Segment Open

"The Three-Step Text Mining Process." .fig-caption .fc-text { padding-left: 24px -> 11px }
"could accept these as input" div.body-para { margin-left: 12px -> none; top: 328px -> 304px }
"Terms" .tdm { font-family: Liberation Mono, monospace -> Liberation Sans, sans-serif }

Segment Closed
Segment Open

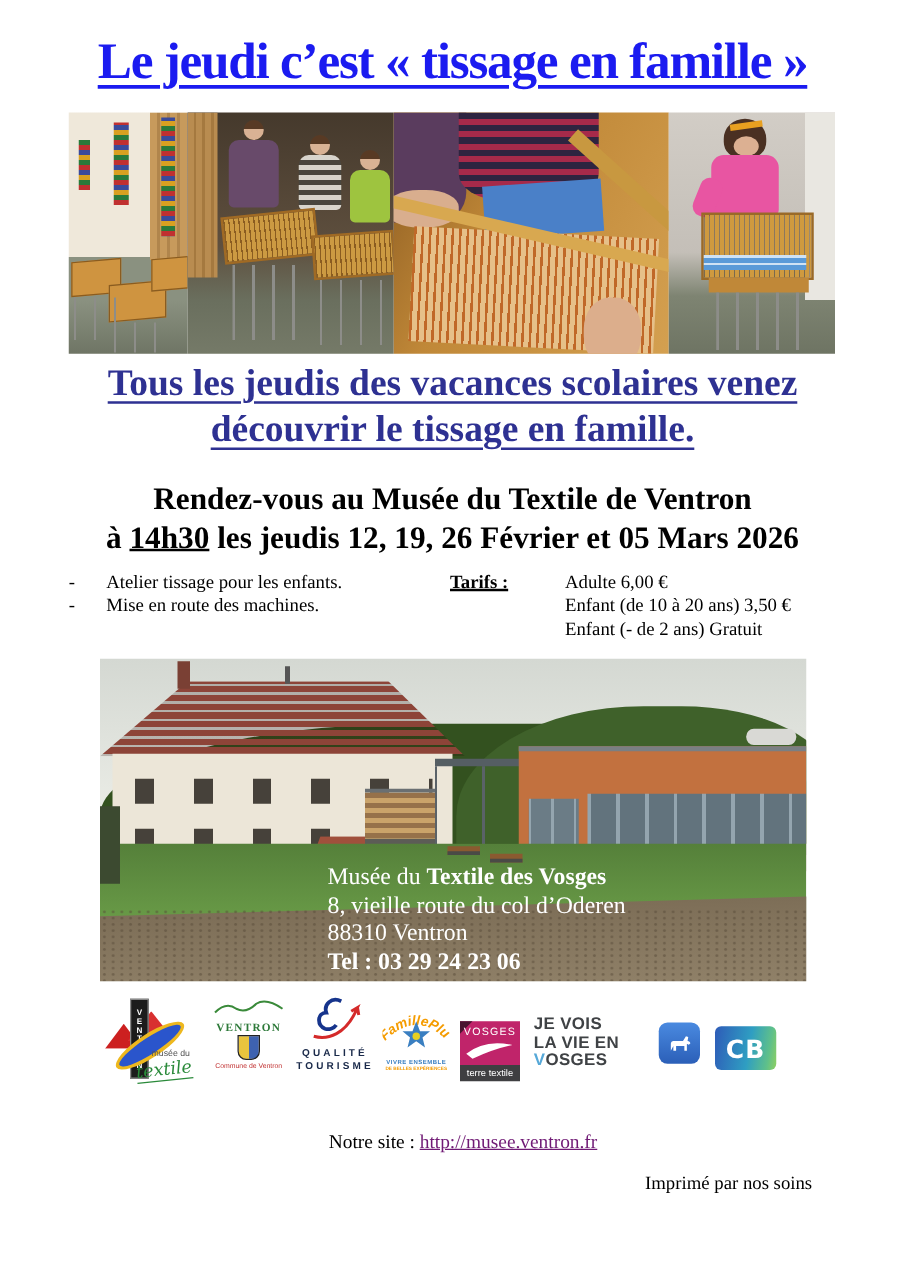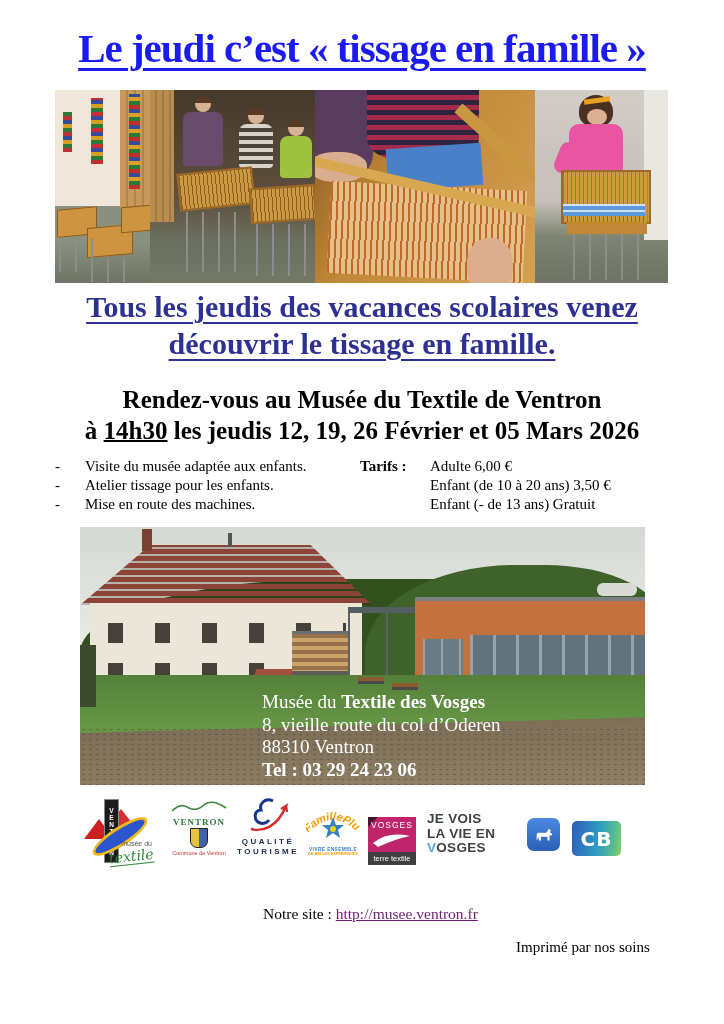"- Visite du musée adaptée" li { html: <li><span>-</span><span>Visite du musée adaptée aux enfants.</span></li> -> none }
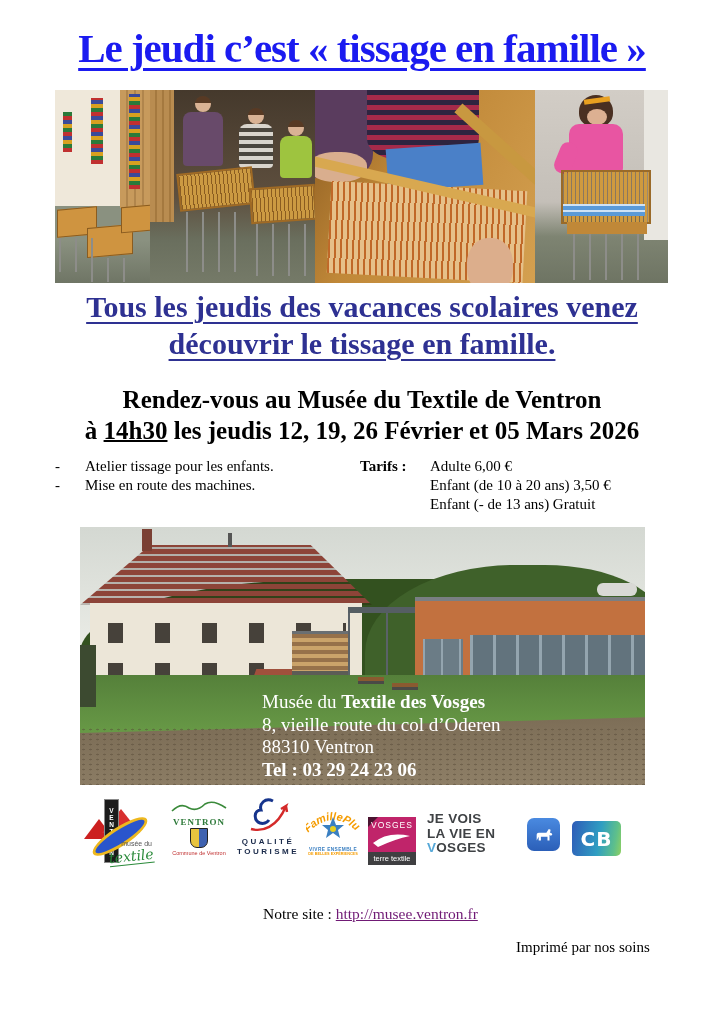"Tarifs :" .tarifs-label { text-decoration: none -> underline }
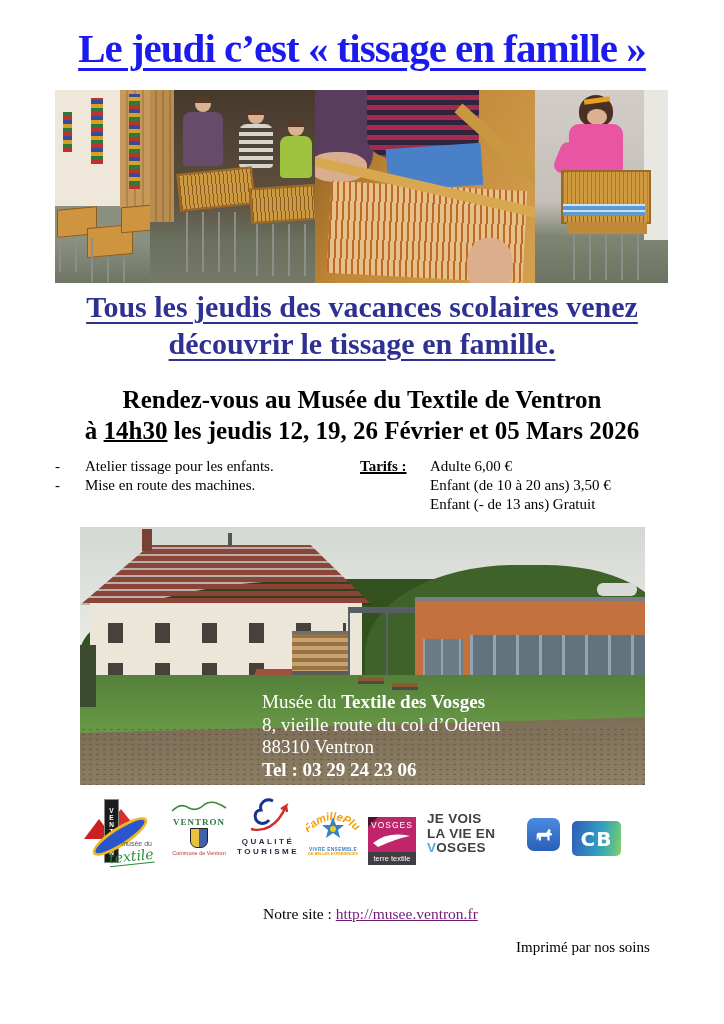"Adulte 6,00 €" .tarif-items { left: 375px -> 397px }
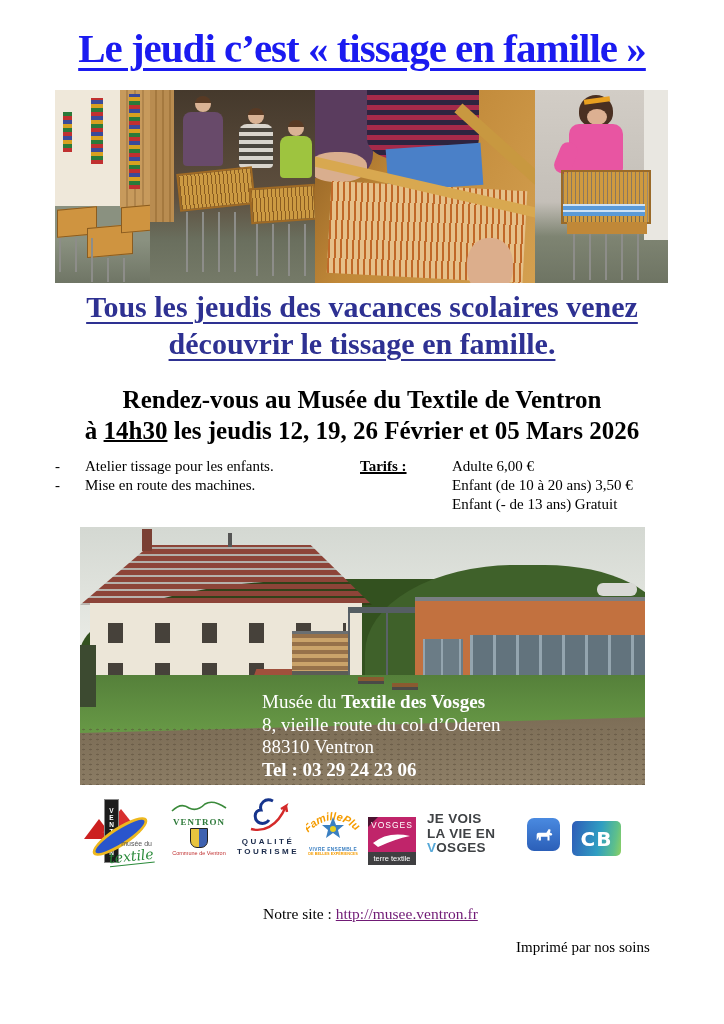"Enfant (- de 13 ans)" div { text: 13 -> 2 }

Segment Closed

[TASK STATEMENT]: Every line above in the stretch from the one with "text-decoration: none ->" through the one with "text: 13 ->" is to be transcribed exactly, ends included. No picture is copied.

[RESPONSE FOR THIS EXERCISE]:
"Tarifs :" .tarifs-label { text-decoration: none -> underline }
"Adulte 6,00 €" .tarif-items { left: 375px -> 397px }
"Enfant (- de 13 ans)" div { text: 13 -> 2 }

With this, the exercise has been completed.